Avery Jacob Pollock (“Plaintiff”), acting pro se, filed his initial complaint in this action on December 12, 2023. (Dkt. No. 1.) In a single complaint, he sought damages from Berkshire County Jail and House of Correction (“BCHC”) and goodwordnews.com. He claimed BCHC was liable for injuries he suffered (1) while using the weight room at BCHC and (2) when he was denied medical care while incarcerated at BCHC. Separately, Plaintiff claimed goodwordnews.com had published an article on the internet falsely stating Plaintiff had molested his baby. Plaintiff also filed a motion for leave to proceed in forma pauperis. Magistrate Judge Robertson denied the motion for leave to proceed in forma pauperis and identified several deficiencies in Plaintiff’s complaint. She granted Plaintiff thirty- five days to file an amended complaint that remedied the pleading deficiencies. (Dkt. No. 4.) Plaintiff filed an amended complaint and, a week later, filed two separate amended complaints, which were docketed together as Plaintiff’s Second Amended Complaint. (Dkt. No. 9.) In the second filing, Plaintiff alleged BCHC medical staff, including provider Kelly Streit, denied him pain medication following oral surgery and also that BCHC Superintendent Brad Little and Berkshire County Sheriff Bowler had interfered with his legal mail. (Id. at 1-4.) In the second document captioned as an amended complaint, Plaintiff asserted a defamation claim against goodwordnews.com. (Id. at 5.) Magistrate Judge Robertson reviewed the amended complaints, directed the clerk to issue a summons for each defendant, and advised Plaintiff regarding the steps necessary to effect service. (Dkt. No. 13.) Plaintiff completed service on the BCHC defendants on January 27, 2025. He has not served Good Word News and has reported to the court that he has been unable to obtain the
information needed to complete service. (Dkt. No. 55.) The BCHC defendants filed a motion to dismiss on February 20, 2025.1 Plaintiff responded to the motion in a letter addressed to the court and docketed on March 6, 2025. Although the court has denied several motions in which Plaintiff asked the court to appoint counsel to assist him, Plaintiff filed another motion to appoint counsel on April 15, 2025. For the reasons that follow, the court will deny Plaintiff’s motion to appoint counsel, dismiss the claims against Good Word News for failure to make service, and grant the BCHC defendants’ motion to dismiss.

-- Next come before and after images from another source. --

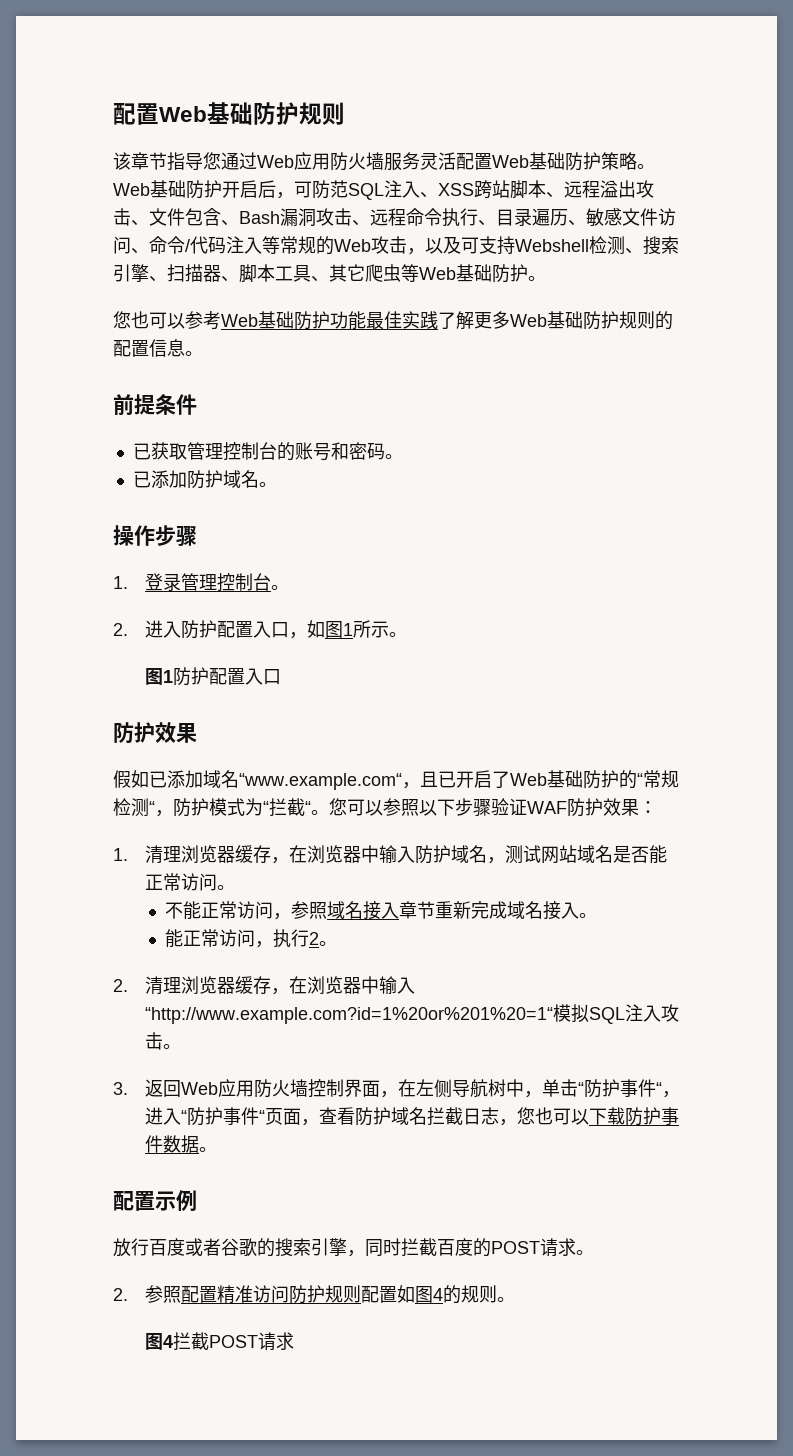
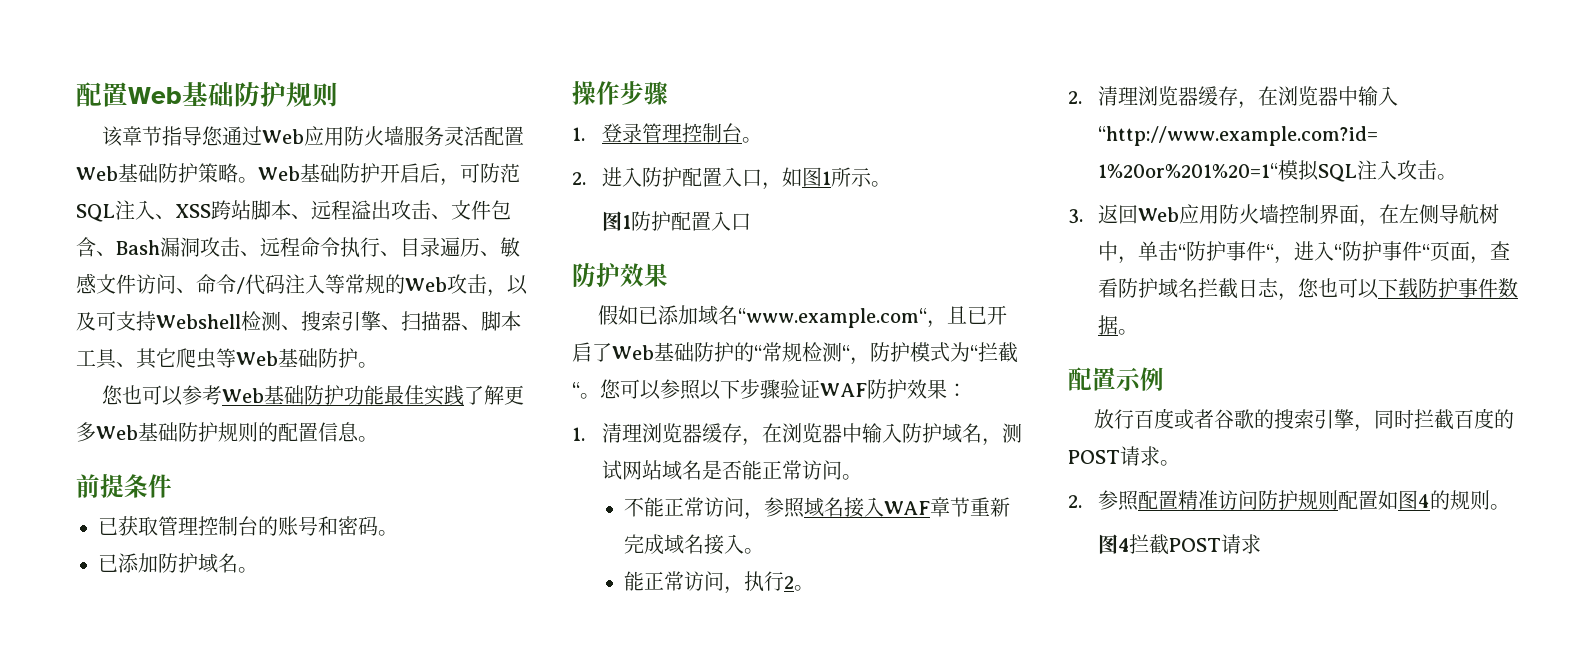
(399, 910) none -> [883,501,931,515] WAF

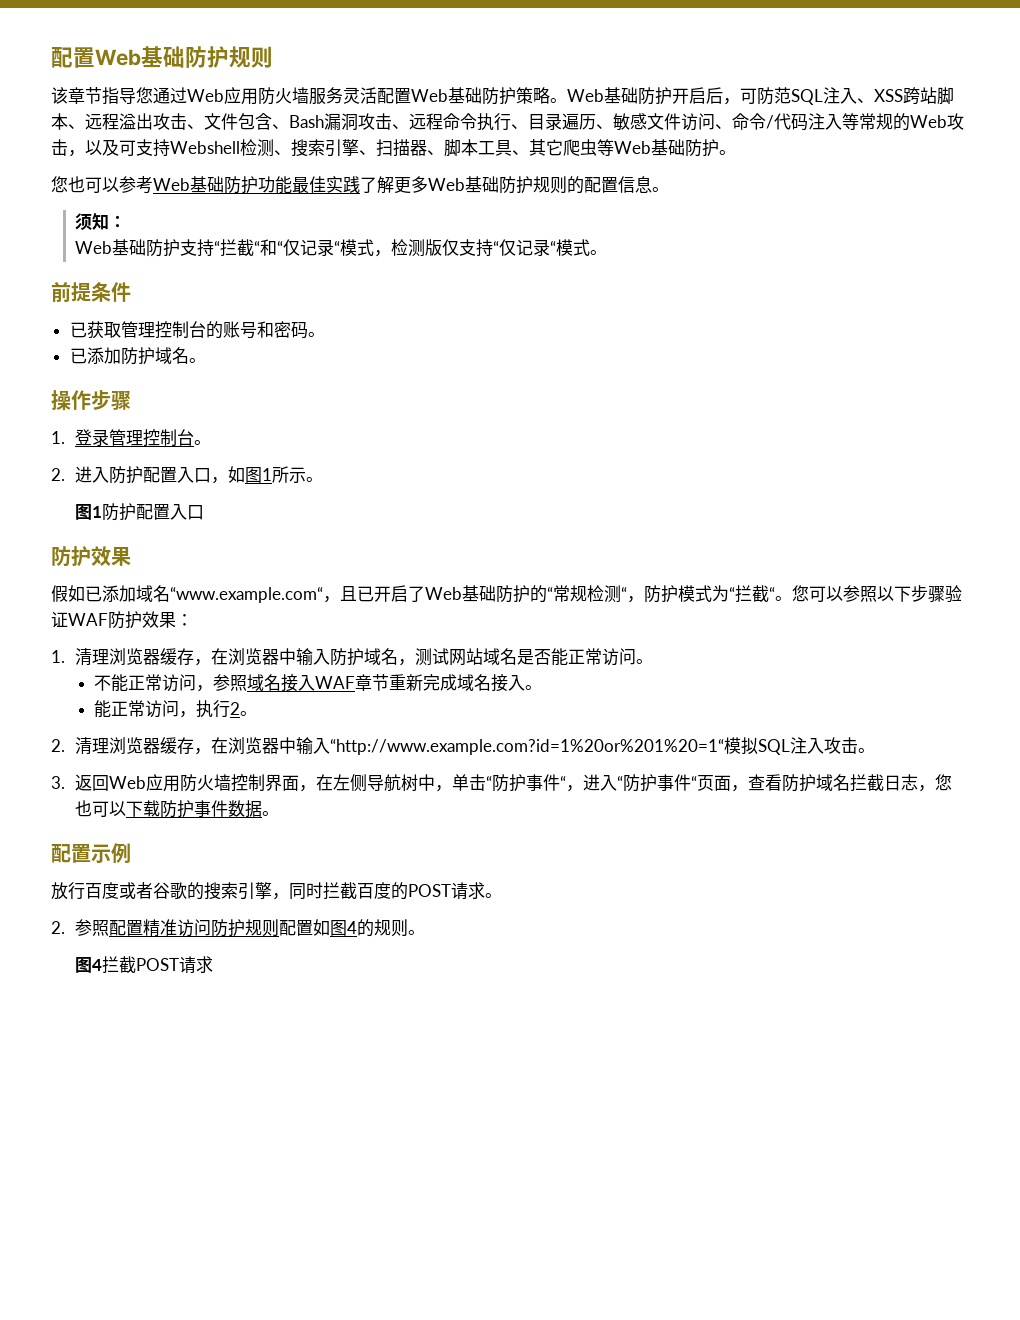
(378, 439) none -> [75,213,127,231] [75,239,608,257] // 须知： // Web基础防护支持“拦截“和“仅记录“模式，检测版仅支持“仅记录“模式。

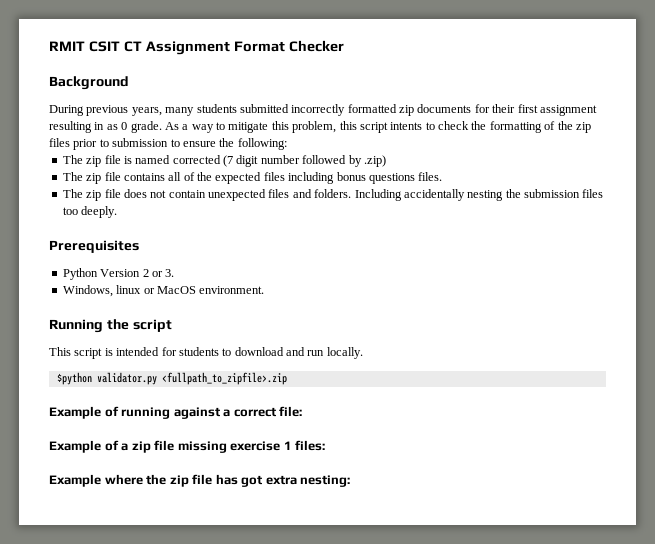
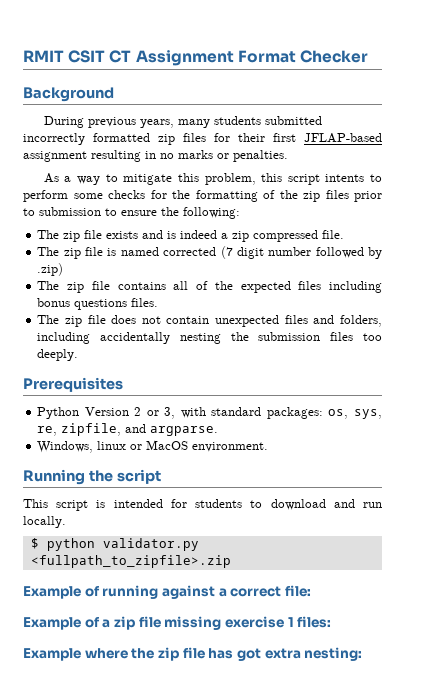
[417,104,472,113] documents -> [183,133,206,142] files
(538, 108) none -> [304,133,382,143] JFLAP-based
[106,121,162,133] as 0 grade. -> [160,150,288,162] no marks or penalties. //
[438,121,469,130] check -> [23,190,167,202] perform some checks for
(287, 144) none -> [37,230,345,242] // The zip file exists and is indeed a zip compressed file.
[314,189,402,201] folders. Including -> [339,315,382,327] [37,332,91,344] folders, including
[165,269,175,277] 3. -> [164,407,382,419] [37,423,219,436] 3, with standard packages: os, sys, re, zipfile, and argparse.
[56,372,92,385] $python -> [30,538,95,551] $ python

A. Special Considerations Applicable to Pro Se Plaintiffs “Our judicial system zealously guards the attempts of pro se litigants on their own behalf.” Ahmed v. Rosenblatt, 118 F.3d 886, 890 (1st Cir. 1997). Recognizing the difficulties pro se plaintiffs face, the courts construe pro se complaints liberally. Foley v. Wells Fargo Bank, N.A., 772 F.3d 63, 75 (1st
Cir. 2014). “However, pro se status does not insulate a party from complying with procedural and substantive law.” Ahmed, 118 F.3d at 890. Like other plaintiffs, “even a pro se plaintiff is required ‘to set forth factual allegations, either direct or inferential, respecting each material element necessary to sustain recovery under some actionable legal theory.’” Adams v. Stephenson, 116 F.3d 464 (1st Cir. 1997)
11 In their motion, the BCHC defendants note BCHC is not an entity that can be sued and that any claims against the facility should be construed as claims against the Berkshire County Sheriff’s Office, which operates BCHC. (unpublished table decision) (quoting Gooley v. Mobil Oil Corp., 851 F.2d 513, 515 (1st Cir. 1988). Holding all plaintiffs, including pro se plaintiffs, to this standard is necessary to ensure every defendant is “afforded both adequate notice of any claims asserted against him and a meaningful opportunity to mount a defense.” Díaz-Rivera v. Rivera-Rodríguez, 377 F.3d 119, 123 (1st Cir. 2004) (internal quotations omitted).
B. Motion to Appoint Counsel As the court has previously explained, civil plaintiffs lack a constitutional right to free counsel. DesRosiers v. Moran, 949 F.2d 15, 23 (1st Cir. 1991). There is no mechanism that allows the court to appoint and compensate counsel to represent indigent civil litigants. The court’s authority is limited under 28 U.S.C. s. 1915(e)(1), to “requesting an attorney to represent any person unable to afford counsel.” Few attorneys are willing to take on the time, expense, and responsibility for providing full representation to individuals who file pro se complaints, and the court cannot compel any particular attorney to accept any particular case on a pro bono basis. For these reasons, the court denies Plaintiff’s Motion to Appoint Counsel. (Dkt. No. 56.)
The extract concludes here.